My favorite motion picture of all time may be the 1959 Alfred Hitchcock thriller North by Northwest. In it, Cary Grant’s character (advertising man Roger Thornhill) is mistaken for a mysterious spy named George Kaplan. In running for his life from the sophisticated criminals who are trying to kill Kaplan, Thornhill meets a Miss Eve Kendall, who was played by the lovely Eva Marie Saint.
The movie is vintage Hitchcock, with suspense, action and little bits of subtle comedy. For those who have not seen it, I am doing my best to avoid plot spoilers, and urge you to leave your computers or other electronic devices immediately and go see it on the biggest screen you can find. I love the film for many reasons, but one of them is a couple of scenes where we get glimpses of Miss Kendall’s ride – a sparkling white 1958 Continental Mark III convertible, almost the spitting image of this car.
And the reason that this car resonated so much with me by the time I first saw this movie in the 1970s? It was because the 1958-60 Lincoln and I had some history.
I met my best friend Dan shortly after we both started 7th grade. We became fast friends and shared an interest in cars (and other things) that had come before our time. Dan’s father (my Car-Mentor Howard) had a beautiful original 1947 Lincoln V-12 sedan and my own father was only six months into a 1972 Continental Mark IV. I suppose you could also say that we were both wired to avoid current fads. All of these things came together and we became simply crazy about Lincolns of all kinds.
These 1958-1960 behemoths stood out, of course, as some of the most outlandish of the breed. This meant that Dan and I loved them simply for that reason. If there was any vehicle that was 180 degrees out of phase with the zeitgeist of the early 1970s, the monstrous 1958-60 Lincoln would be it. Silently egging us on was a derelict copper 1960 Lincoln Premiere 4 door that sat in a driveway somewhere near Dan’s neighborhood. We would ride our bikes there just to look at it, fantasizing how we could pool our money, buy it, clean it up, fix a couple of things and have the coolest car of any kid in Fort Wayne.

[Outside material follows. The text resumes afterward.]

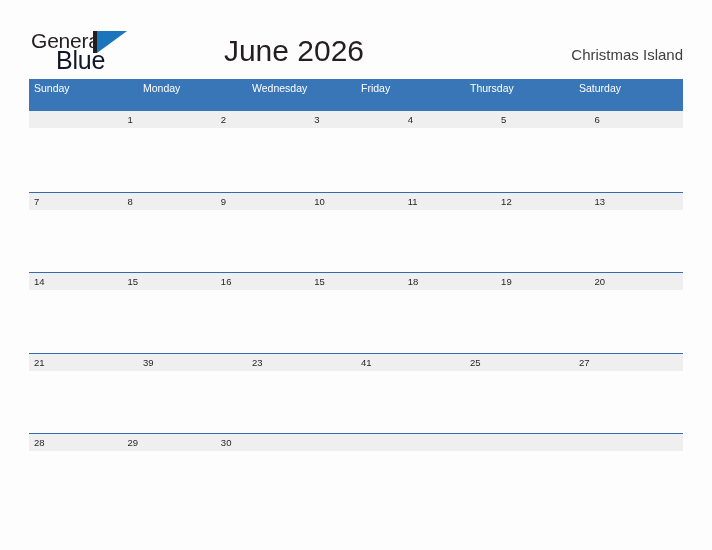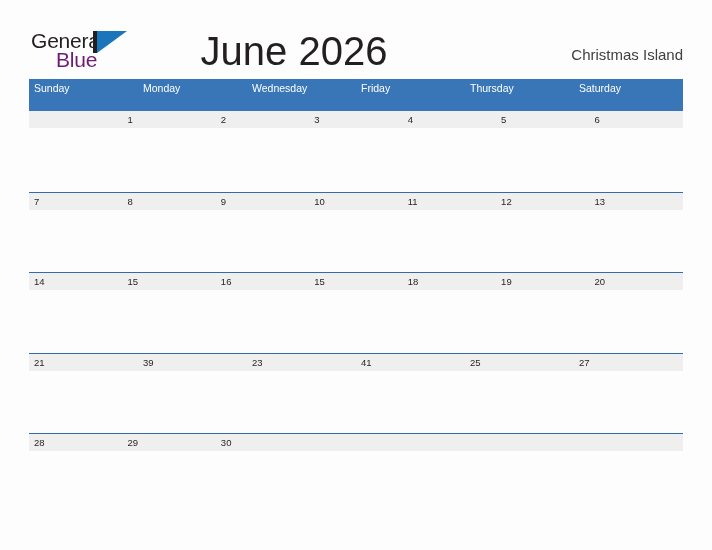"Blue" .logo-blue { color: #701a75 -> #0f172a; font-size: 21px -> 25px }
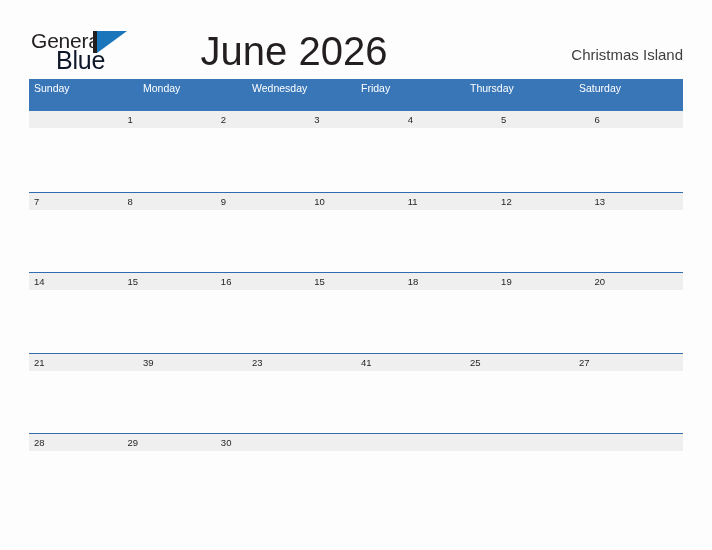"June 2026" .cal-title { font-size: 40px -> 30px }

The fun began when one of us mentioned this idea to Howard, probably looking for some idea of how much such a car would sell for. We might as well have suggested donating to the Communist Party. “Junk!” was the first word that spat from Howard’s mouth. “Absolute Junk. These things were junk when they were new.” Howard went on for the next ten or fifteen minutes detailing how a man he worked for had bought one in about 1959 and had nothing but trouble with it. He remembered how the windshield cracked when the man drove it over some railroad tracks. He ended with the warning that if Dan ever tried to bring one of those things home, bad things were going to happen. I had never heard Howard take such a set against a car, but it was plain that he simply hated these things. An older me might have smiled and retorted with something like “That’s pretty strong talk for a guy with one of those POS 292 V-12s under a hood in your garage.” But having just barely made it into my teens (and it being over 45 years ago) that sort of backtalk just wasn’t done. Anyhow, with such venomous disapproval from an elder, the forbidden fruit of this generation of Lincolns became all the more attractive to us.
As Dan and I got older we moved on to other cars and neither of us ever got that ’58-60 Lincoln we were so crazy about at age thirteen. But they still fascinate me the way few other cars of that era do.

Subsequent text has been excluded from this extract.